_RECORDS PROVIDED_
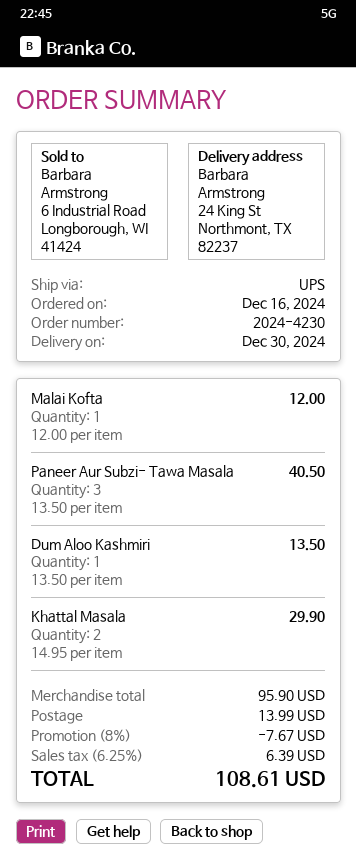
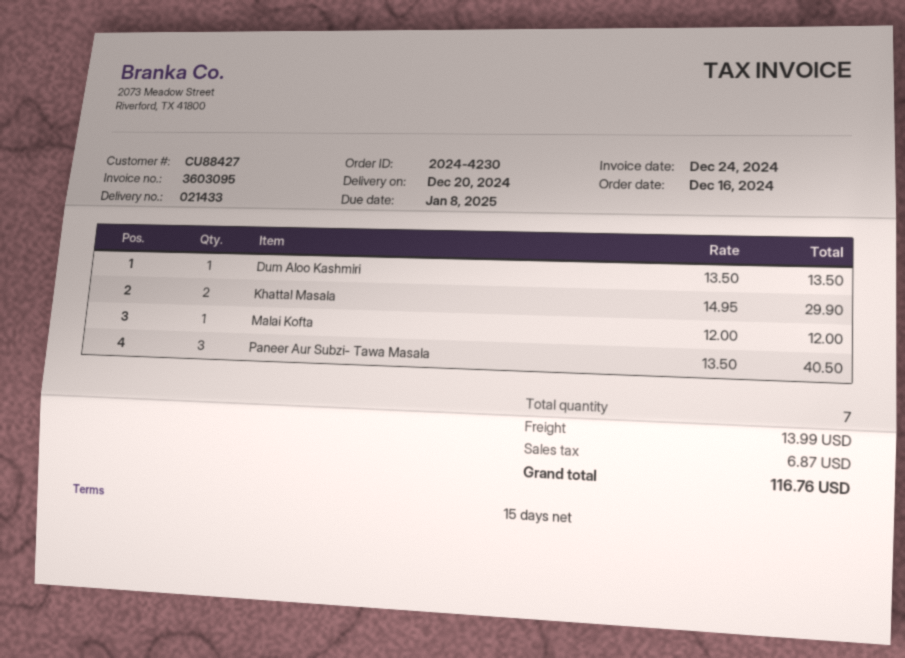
delivery date: 2024-12-30 -> 2024-12-20
discount: 8% = 7.67 -> none
tax: 6.39 -> 6.87
total: 108.61 -> 116.76

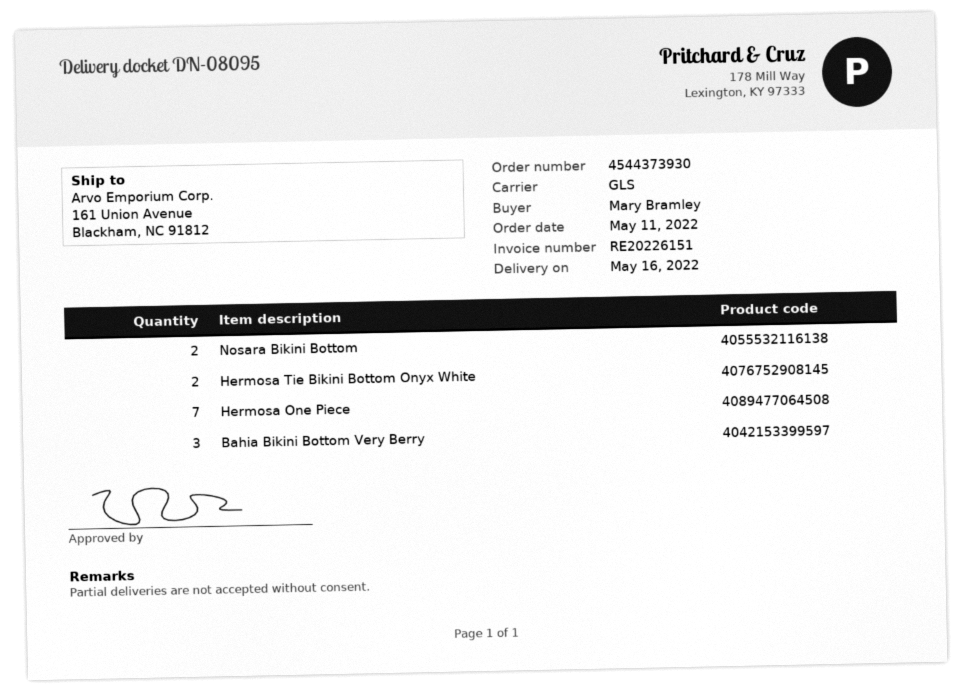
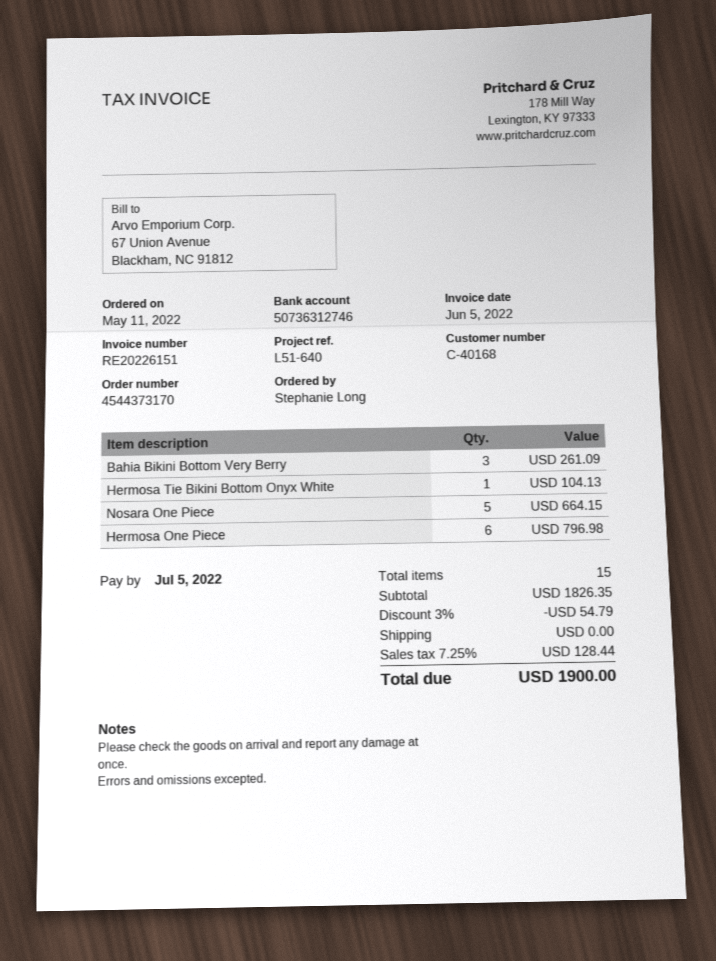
order number: 4544373930 -> 4544373170
ordered by: Mary Bramley -> Stephanie Long
Nosara Bikini Bottom: 2 -> none
Hermosa Tie Bikini Bottom Onyx White: 2 -> 1
Hermosa One Piece: 7 -> 6
Nosara One Piece: none -> 5

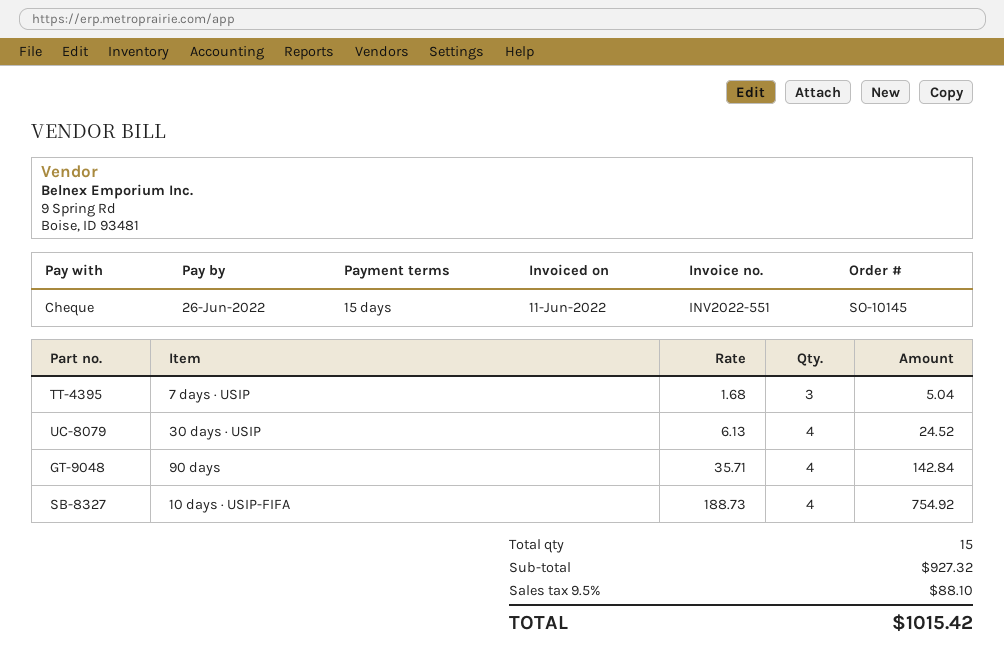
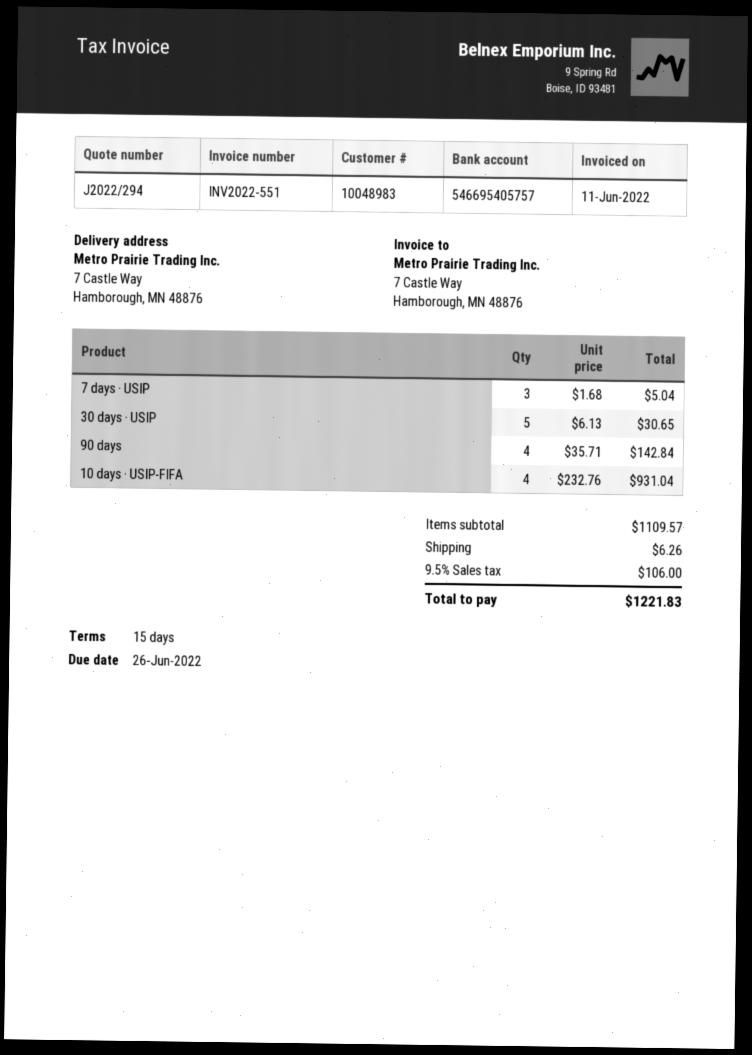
30 days · USIP: 4 x 6.13 = 24.52 -> 5 x 6.13 = 30.65
10 days · USIP-FIFA: 4 x 188.73 = 754.92 -> 4 x 232.76 = 931.04
subtotal: 927.32 -> 1109.57
shipping: none -> 6.26
tax: 9.5% = 88.10 -> 9.5% = 106.00
total: 1015.42 -> 1221.83

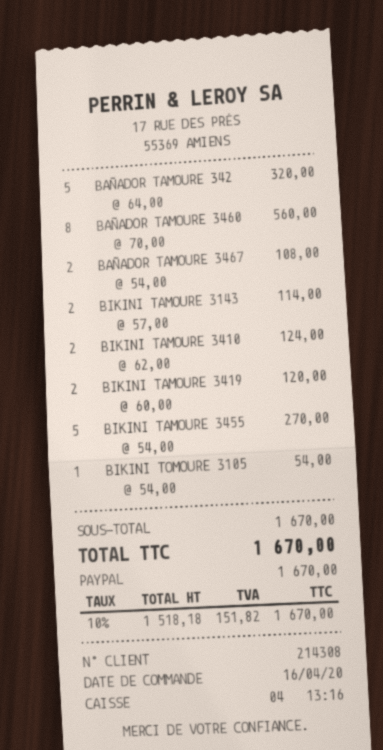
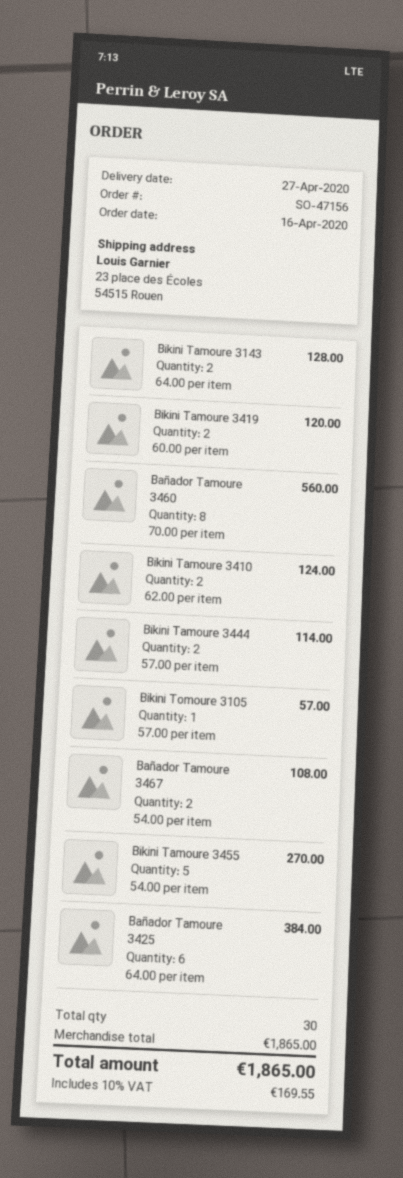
BAÑADOR TAMOURE 342: 5 x 64.00 = 320.00 -> 6 x 64.00 = 384.00
BIKINI TAMOURE 3143: 2 x 57.00 = 114.00 -> 2 x 64.00 = 128.00
BIKINI TOMOURE 3105: 1 x 54.00 = 54.00 -> 1 x 57.00 = 57.00
Bikini Tamoure 3444: none -> 2 x 57.00 = 114.00
subtotal: 1670.00 -> 1865.00
tax: 10% = 151.82 -> 10% = 169.55
total: 1670.00 -> 1865.00

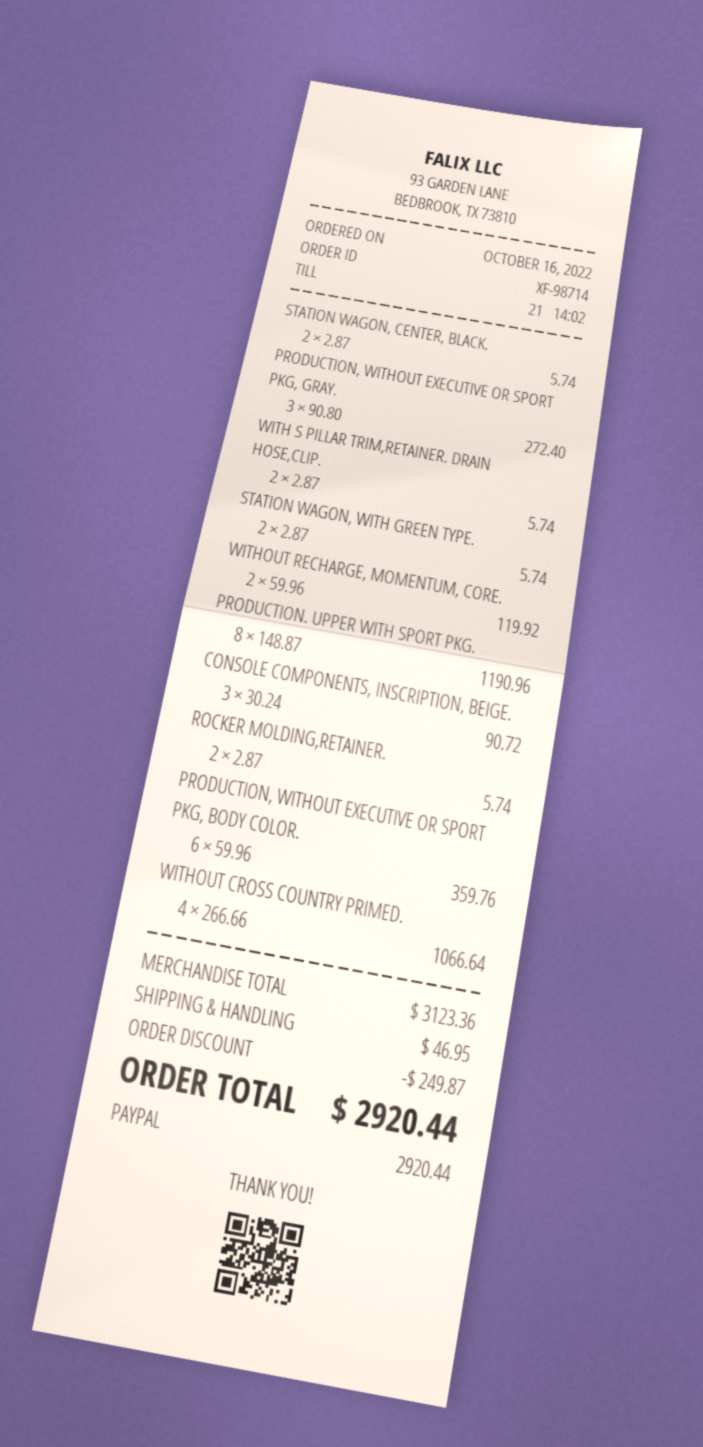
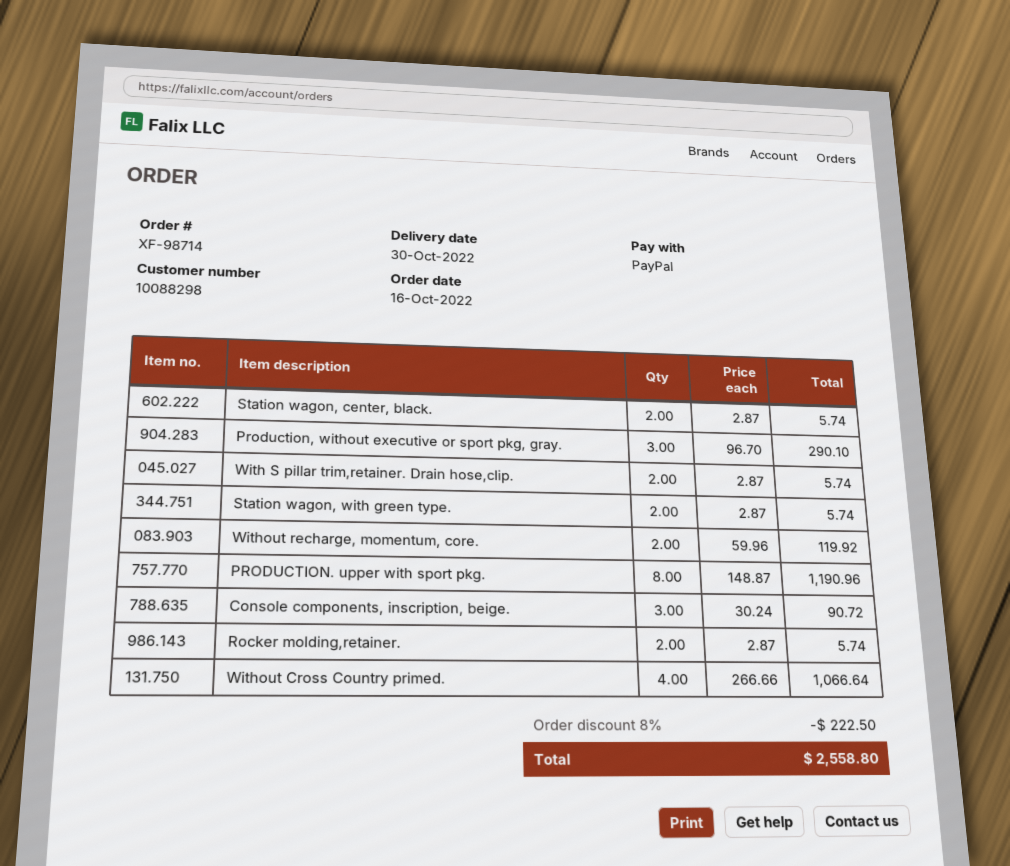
PRODUCTION, WITHOUT EXECUTIVE OR SPORT PKG, GRAY.: 3 x 90.80 = 272.40 -> 3 x 96.70 = 290.10
PRODUCTION, WITHOUT EXECUTIVE OR SPORT PKG, BODY COLOR.: 6 x 59.96 = 359.76 -> none
discount: 249.87 -> 222.50
shipping: 46.95 -> none
total: 2920.44 -> 2558.80

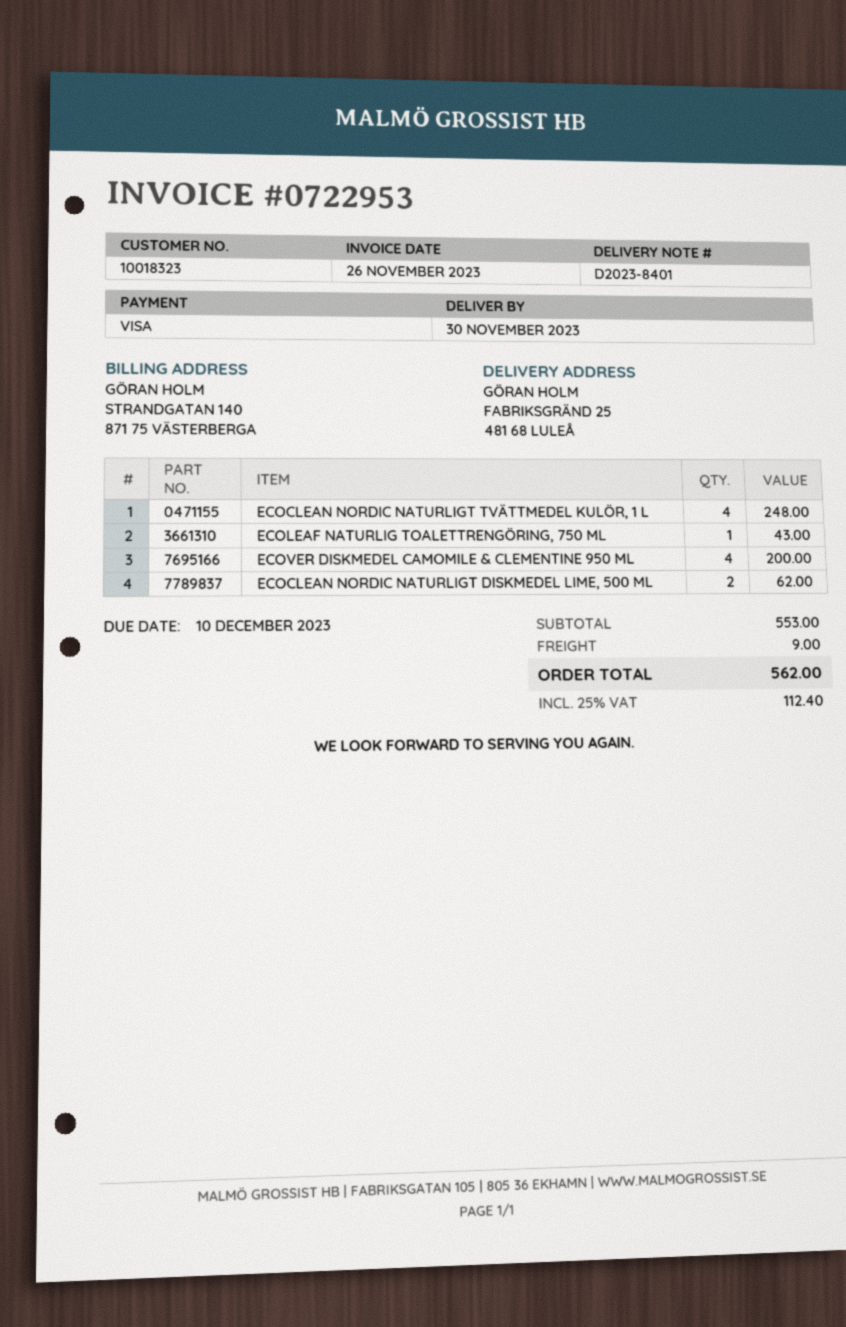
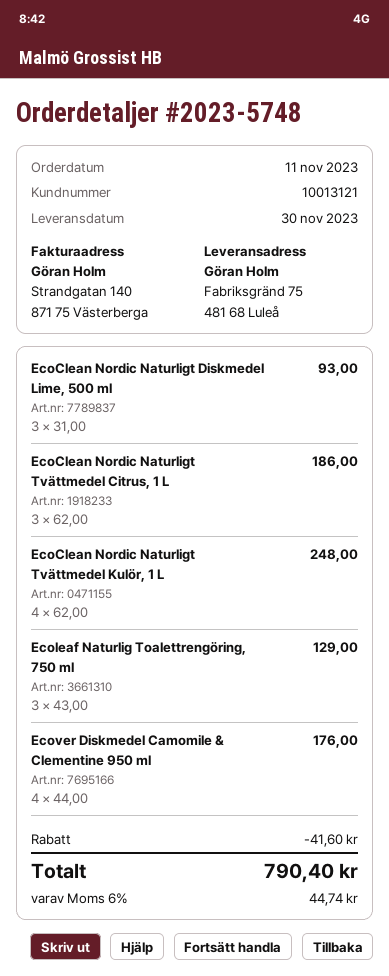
customer number: 10018323 -> 10013121
ship to: FABRIKSGRÄND 25, 481 68 LULEÅ -> Fabriksgränd 75, 481 68 Luleå
ECOLEAF NATURLIG TOALETTRENGÖRING, 750 ML: 1 for 43.00 -> 3 for 129.00
ECOVER DISKMEDEL CAMOMILE & CLEMENTINE 950 ML: 4 for 200.00 -> 4 for 176.00
ECOCLEAN NORDIC NATURLIGT DISKMEDEL LIME, 500 ML: 2 for 62.00 -> 3 for 93.00
EcoClean Nordic Naturligt Tvättmedel Citrus, 1 L: none -> 3 for 186.00
discount: none -> 41.60
shipping: 9.00 -> none
tax: 25% = 112.40 -> 6% = 44.74
total: 562.00 -> 790.40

_YOUR ASSIGNMENT_
Looking at the listing above, tally the lines containing "EXECUTIVE" and give only that tally.

_THE COMPLETED TASK_
2